**What you need to do:** Find the lines below that contain the string "center", count them, and give only the number.

Records from a dataset
........

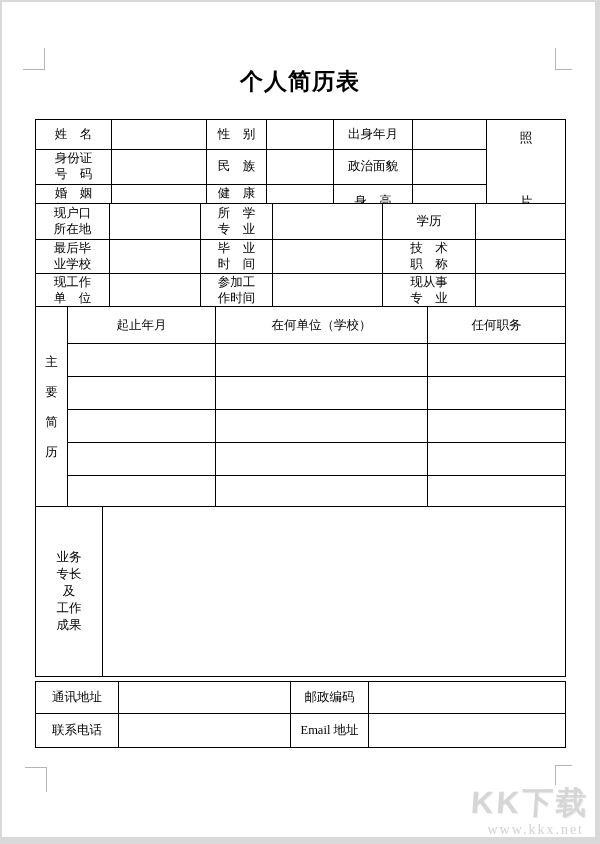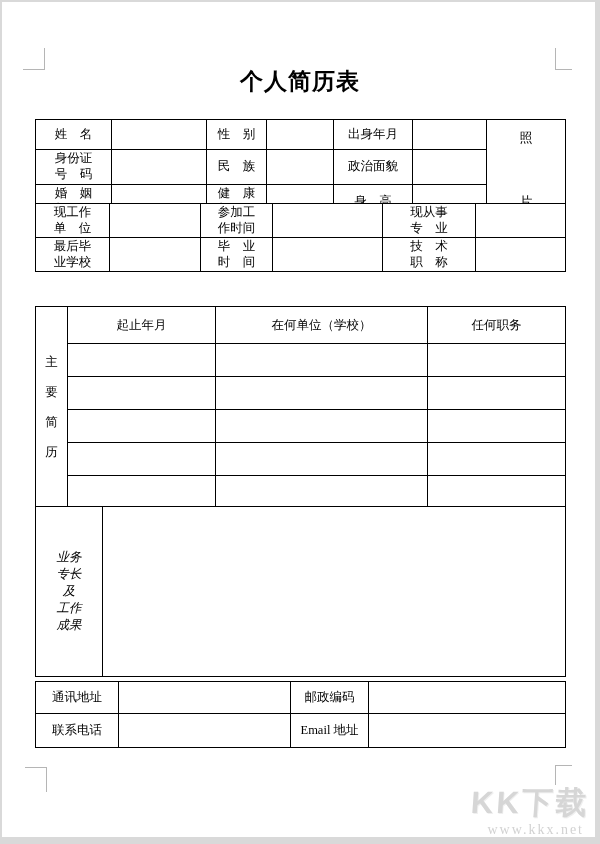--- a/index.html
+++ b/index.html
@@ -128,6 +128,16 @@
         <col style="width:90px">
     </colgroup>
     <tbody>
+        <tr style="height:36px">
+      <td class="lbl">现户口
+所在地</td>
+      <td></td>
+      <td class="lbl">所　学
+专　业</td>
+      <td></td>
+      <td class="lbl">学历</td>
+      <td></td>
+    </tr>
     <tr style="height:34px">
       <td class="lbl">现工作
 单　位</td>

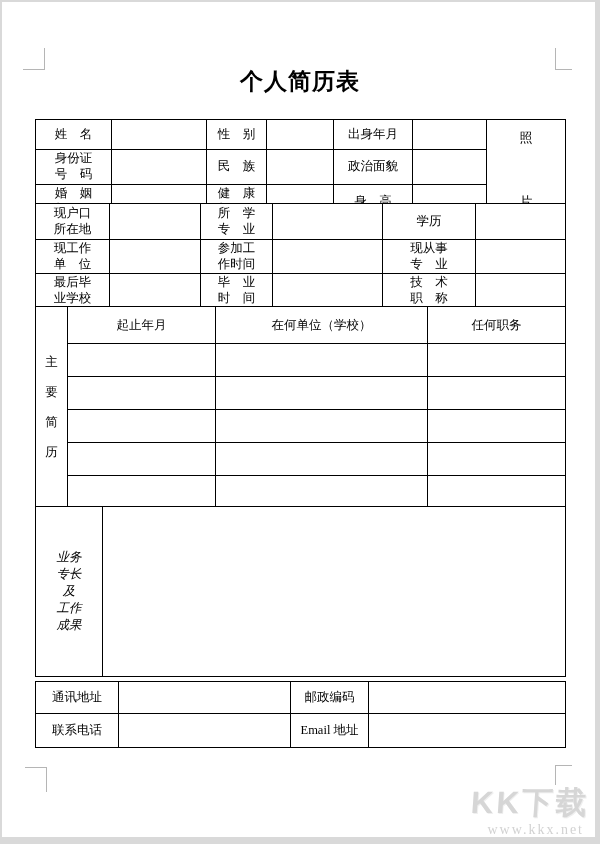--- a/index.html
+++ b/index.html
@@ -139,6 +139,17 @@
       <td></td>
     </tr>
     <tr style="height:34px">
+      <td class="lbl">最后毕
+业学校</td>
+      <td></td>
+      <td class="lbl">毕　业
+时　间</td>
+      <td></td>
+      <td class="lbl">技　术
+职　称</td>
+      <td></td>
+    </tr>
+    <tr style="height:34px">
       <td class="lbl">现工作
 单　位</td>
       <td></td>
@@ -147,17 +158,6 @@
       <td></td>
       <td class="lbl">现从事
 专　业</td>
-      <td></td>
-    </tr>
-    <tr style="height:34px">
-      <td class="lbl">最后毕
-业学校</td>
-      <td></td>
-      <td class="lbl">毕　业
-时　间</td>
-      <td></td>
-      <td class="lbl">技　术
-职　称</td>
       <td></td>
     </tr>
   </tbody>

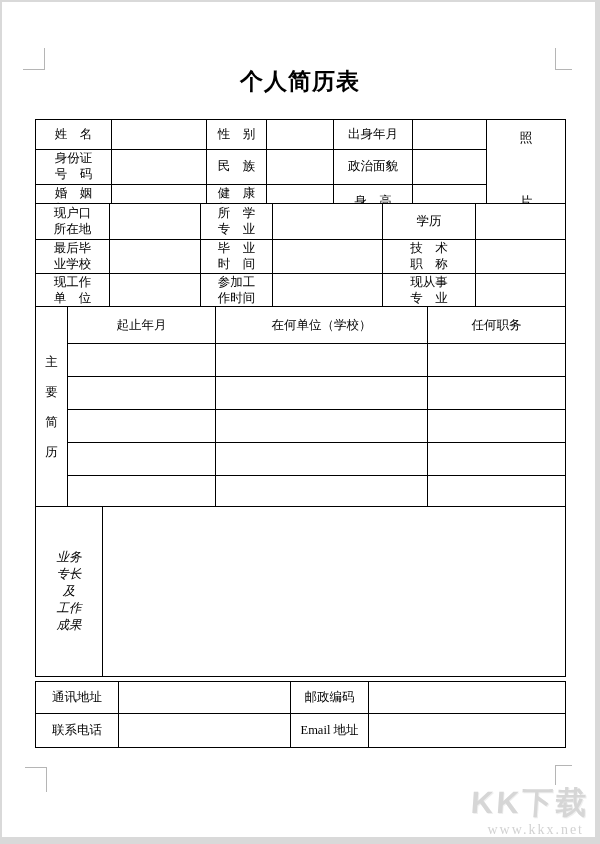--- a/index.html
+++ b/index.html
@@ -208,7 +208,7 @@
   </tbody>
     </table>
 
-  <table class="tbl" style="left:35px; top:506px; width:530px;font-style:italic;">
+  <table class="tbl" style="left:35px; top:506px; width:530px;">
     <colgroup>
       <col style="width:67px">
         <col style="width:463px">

........

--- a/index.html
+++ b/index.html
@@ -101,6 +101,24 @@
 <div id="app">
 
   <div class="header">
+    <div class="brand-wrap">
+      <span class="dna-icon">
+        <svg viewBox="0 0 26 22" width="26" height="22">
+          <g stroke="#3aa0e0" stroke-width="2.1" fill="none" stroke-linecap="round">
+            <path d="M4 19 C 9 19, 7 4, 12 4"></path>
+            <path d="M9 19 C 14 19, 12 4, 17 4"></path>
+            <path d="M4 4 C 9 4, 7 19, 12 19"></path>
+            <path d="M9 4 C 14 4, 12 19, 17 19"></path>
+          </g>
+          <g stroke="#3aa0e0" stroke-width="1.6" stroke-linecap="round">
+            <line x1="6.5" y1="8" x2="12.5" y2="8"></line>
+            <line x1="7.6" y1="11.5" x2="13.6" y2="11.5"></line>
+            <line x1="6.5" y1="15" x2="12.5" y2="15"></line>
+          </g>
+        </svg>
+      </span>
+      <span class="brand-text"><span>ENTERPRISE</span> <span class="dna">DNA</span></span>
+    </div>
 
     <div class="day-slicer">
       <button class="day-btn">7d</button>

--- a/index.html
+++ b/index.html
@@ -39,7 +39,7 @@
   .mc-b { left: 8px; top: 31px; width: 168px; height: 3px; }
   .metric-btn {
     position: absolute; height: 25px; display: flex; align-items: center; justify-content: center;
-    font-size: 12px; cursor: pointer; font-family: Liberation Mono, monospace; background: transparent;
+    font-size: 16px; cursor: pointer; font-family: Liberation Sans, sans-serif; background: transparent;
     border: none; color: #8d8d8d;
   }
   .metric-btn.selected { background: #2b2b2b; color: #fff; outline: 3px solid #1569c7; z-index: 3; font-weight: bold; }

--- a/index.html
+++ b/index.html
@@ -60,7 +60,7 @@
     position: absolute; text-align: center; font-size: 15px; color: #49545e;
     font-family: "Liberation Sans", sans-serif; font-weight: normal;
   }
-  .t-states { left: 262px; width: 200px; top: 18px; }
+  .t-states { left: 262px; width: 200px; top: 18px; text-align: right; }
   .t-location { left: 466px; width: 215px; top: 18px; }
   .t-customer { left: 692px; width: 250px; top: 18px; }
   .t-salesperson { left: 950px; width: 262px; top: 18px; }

........

**Exercise response:** 2